On 3/26/21 12:46 PM, Jason Gunthorpe wrote:
On Fri, Mar 26, 2021 at 10:08:09AM +0100, Thomas Hellström (Intel) wrote:
On 3/25/21 7:24 PM, Jason Gunthorpe wrote:
On Thu, Mar 25, 2021 at 07:13:33PM +0100, Thomas Hellström (Intel) wrote:
On 3/25/21 6:55 PM, Jason Gunthorpe wrote:
On Thu, Mar 25, 2021 at 06:51:26PM +0100, Thomas Hellström (Intel) wrote:
On 3/24/21 9:25 PM, Dave Hansen wrote:
On 3/24/21 1:22 PM, Thomas Hellström (Intel) wrote:
We also have not been careful at *all* about how _PAGE_BIT_SOFTW* are
used. It's quite possible we can encode another use even in the
existing bits.
Personally, I'd just try:
#define _PAGE_BIT_SOFTW5 57 /* available for programmer */
OK, I'll follow your advise here. FWIW I grepped for SW1 and it seems
used in a selftest, but only for PTEs AFAICT.

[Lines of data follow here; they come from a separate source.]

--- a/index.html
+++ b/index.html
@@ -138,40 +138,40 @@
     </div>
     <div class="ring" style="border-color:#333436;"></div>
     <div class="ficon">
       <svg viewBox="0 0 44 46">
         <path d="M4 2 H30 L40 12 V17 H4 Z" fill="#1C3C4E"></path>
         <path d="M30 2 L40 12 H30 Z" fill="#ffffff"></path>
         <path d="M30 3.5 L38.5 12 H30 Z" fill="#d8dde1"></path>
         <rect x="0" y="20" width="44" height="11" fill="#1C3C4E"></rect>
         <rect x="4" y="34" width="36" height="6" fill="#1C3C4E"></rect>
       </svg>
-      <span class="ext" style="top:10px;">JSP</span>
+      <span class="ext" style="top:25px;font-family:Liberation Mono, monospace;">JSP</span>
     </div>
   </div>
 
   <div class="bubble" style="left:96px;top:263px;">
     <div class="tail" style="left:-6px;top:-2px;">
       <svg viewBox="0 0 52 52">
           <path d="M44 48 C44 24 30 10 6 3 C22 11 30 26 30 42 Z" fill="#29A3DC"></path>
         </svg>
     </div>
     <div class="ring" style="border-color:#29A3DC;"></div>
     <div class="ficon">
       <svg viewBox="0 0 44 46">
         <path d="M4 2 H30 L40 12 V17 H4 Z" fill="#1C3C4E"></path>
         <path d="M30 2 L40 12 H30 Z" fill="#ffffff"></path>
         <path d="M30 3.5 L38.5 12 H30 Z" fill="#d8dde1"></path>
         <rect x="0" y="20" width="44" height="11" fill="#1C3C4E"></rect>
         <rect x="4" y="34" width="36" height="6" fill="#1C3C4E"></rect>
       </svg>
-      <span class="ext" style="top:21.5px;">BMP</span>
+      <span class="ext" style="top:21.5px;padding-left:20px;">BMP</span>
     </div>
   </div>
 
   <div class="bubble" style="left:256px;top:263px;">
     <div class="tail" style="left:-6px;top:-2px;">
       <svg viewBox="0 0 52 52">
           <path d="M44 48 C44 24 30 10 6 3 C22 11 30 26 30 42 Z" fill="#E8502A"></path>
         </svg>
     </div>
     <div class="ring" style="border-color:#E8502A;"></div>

Oh, and we don't care about 32-bit much anymore?
On x86, we have 64-bit PTEs when running 32-bit kernels if PAE is
enabled. IOW, we can handle the majority of 32-bit CPUs out there.
But, yeah, we don't care about 32-bit. :)
Hmm,
Actually it makes some sense to use SW1, to make it end up in the same dword
as the PSE bit, as from what I can tell, reading of a 64-bit pmd_t on 32-bit
PAE is not atomic, so in theory a huge pmd could be modified while reading
the pmd_t making the dwords inconsistent.... How does that work with fast
gup anyway?
It loops to get an atomic 64 bit value if the arch can't provide an
atomic 64 bit load
Hmm, ok, I see a READ_ONCE() in gup_pmd_range(), and then the resulting pmd
is dereferenced either in try_grab_compound_head() or __gup_device_huge(),
before the pmd is compared to the value the pointer is currently pointing
to. Couldn't those dereferences be on invalid pointers?

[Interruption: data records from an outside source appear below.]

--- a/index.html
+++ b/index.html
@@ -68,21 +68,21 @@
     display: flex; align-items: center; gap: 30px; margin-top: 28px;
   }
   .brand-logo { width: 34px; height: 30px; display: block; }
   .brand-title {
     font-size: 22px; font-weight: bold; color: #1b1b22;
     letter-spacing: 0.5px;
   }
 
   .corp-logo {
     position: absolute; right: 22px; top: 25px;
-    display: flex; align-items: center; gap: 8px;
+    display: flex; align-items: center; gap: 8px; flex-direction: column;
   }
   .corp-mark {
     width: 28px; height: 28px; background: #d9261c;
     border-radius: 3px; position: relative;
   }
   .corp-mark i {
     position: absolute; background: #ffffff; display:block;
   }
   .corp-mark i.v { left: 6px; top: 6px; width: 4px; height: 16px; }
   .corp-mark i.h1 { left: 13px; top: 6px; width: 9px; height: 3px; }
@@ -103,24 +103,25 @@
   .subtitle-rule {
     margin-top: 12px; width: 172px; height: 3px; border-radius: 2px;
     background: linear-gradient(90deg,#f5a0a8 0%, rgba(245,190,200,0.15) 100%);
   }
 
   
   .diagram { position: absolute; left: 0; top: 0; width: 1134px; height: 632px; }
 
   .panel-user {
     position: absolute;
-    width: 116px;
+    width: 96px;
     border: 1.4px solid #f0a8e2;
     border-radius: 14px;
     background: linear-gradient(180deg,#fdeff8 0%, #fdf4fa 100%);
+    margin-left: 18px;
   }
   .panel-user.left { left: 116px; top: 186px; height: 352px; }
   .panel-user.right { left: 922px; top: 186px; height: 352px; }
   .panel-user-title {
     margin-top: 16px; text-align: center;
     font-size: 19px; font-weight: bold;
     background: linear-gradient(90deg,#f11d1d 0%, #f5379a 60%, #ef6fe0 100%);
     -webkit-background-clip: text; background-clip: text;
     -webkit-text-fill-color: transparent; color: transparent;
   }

Uhhhhh.. That does look questionable, yes. Unless there is some tricky
reason why a 64 bit pmd entry on a 32 bit arch either can't exist or
has a stable upper 32 bits..
The pte does it with ptep_get_lockless(), we probably need the same
for the other levels too instead of open coding a READ_ONCE?
Jason
TBH, ptep_get_lockless() also looks a bit fishy. it says
"it will not switch to a completely different present page without a TLB
flush in between".
What if the following happens:
processor 1: Reads lower dword of PTE.
processor 2: Zaps PTE. Gets stuck waiting to do TLB flush
processor 1: Reads upper dword of PTE, which is now zero.
processor 3: Hits a TLB miss, reads an unpopulated PTE and faults in a new
PTE value which happens to be the same as the original one before the zap.

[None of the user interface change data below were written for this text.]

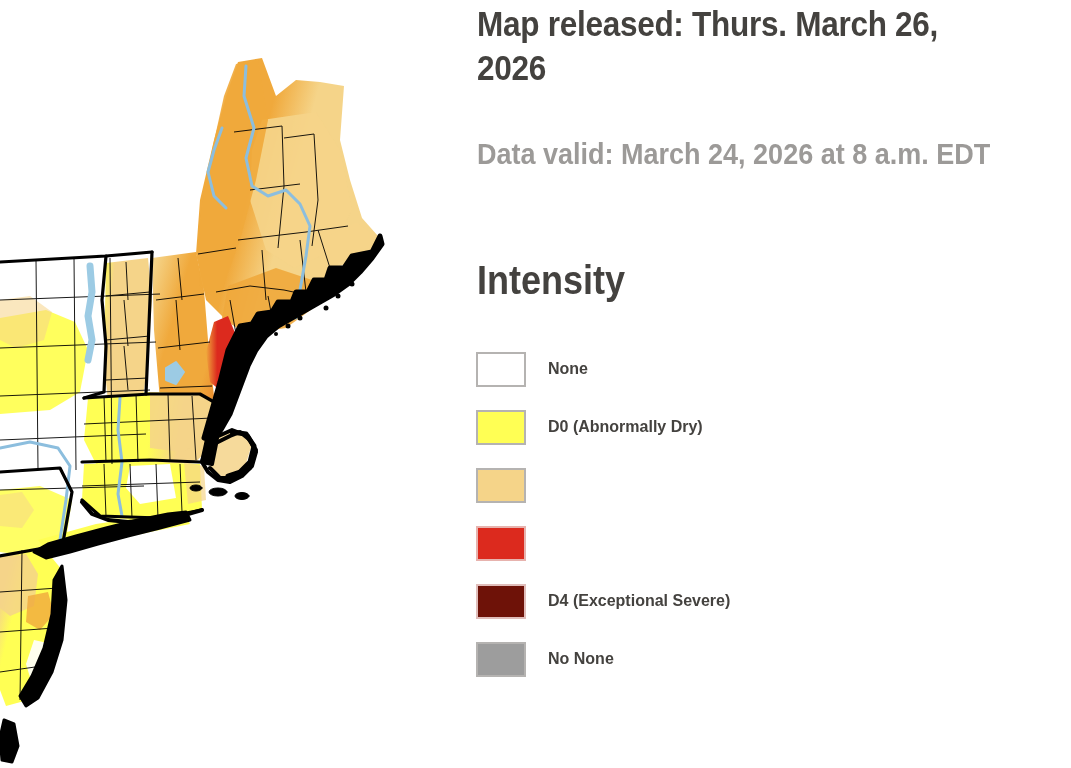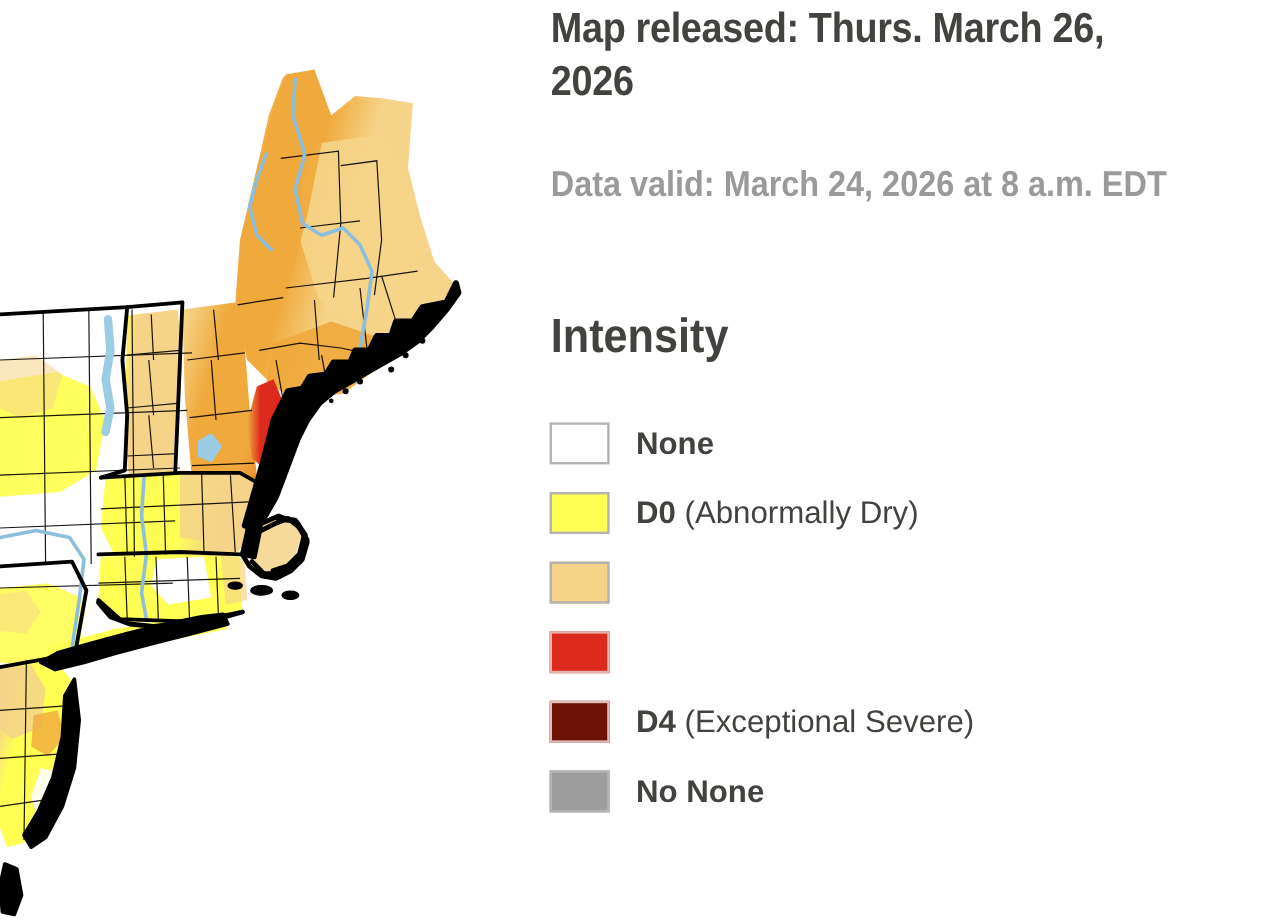--- a/index.html
+++ b/index.html
@@ -33,21 +33,21 @@
   #map-svg {
     position: absolute;
     left: 0;
     top: 0;
     display: block;
   }
 
   
   #info-panel {
     position: absolute;
-    left: 452px;
+    left: 470px;
     top: 0;
     width: 601px;
     height: 768px;
     background: #ffffff;
   }
 
   #map-released-title {
     position: absolute;
     left: 7px;
     top: 2px;
@@ -106,30 +106,30 @@
   .legend-swatch {
     width: 50px;
     height: 35px;
     border: 2px solid #b5b3b1;
     box-sizing: border-box;
     flex: 0 0 auto;
   }
   .legend-text {
     margin-left: 22px;
     font-family: "Liberation Sans", sans-serif;
-    font-size: 26px;
+    font-size: 16px;
     line-height: 30px;
     color: #44423f;
     white-space: nowrap;
   }
   .legend-code {
     font-weight: bold;
   }
   .legend-desc {
-    font-weight: normal;
+    font-weight: bold;
   }
 </style>
 </head>
 <body>
 
 <div id="root">
 
   <div id="map-panel">
     <svg id="map-svg" width="470" height="768" viewBox="0 0 470 768" xmlns="http://www.w3.org/2000/svg">
       <defs>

processor 1: Reads the newly faulted in lower dword, compares to the old
one, gives an OK and returns a bogus PTE.
So you are saying that while the zap will wait for the TLB flush to
globally finish once it gets started any other processor can still
write to the pte?
I can't think of any serialization that would cause fault to wait for
the zap/TLB flush, especially if the zap comes from the address_space
and doesn't hold the mmap lock.
I might of course be completely wrong, but It seems there is an
assumption made that all potentially affected processors would have a
valid TLB entry for the PTE. Then the fault would not happen (well
unless of course the TLB flush completes on some processors before
getting stuck on the local_irq_disable() on processor 1).
+CC: Nick Piggin
Seems like Nick Piggin is the original author of the comment. Perhaps he
can can clarify a bit.
/Thomas
Seems worth bringing up in a bigger thread, maybe someone else knows?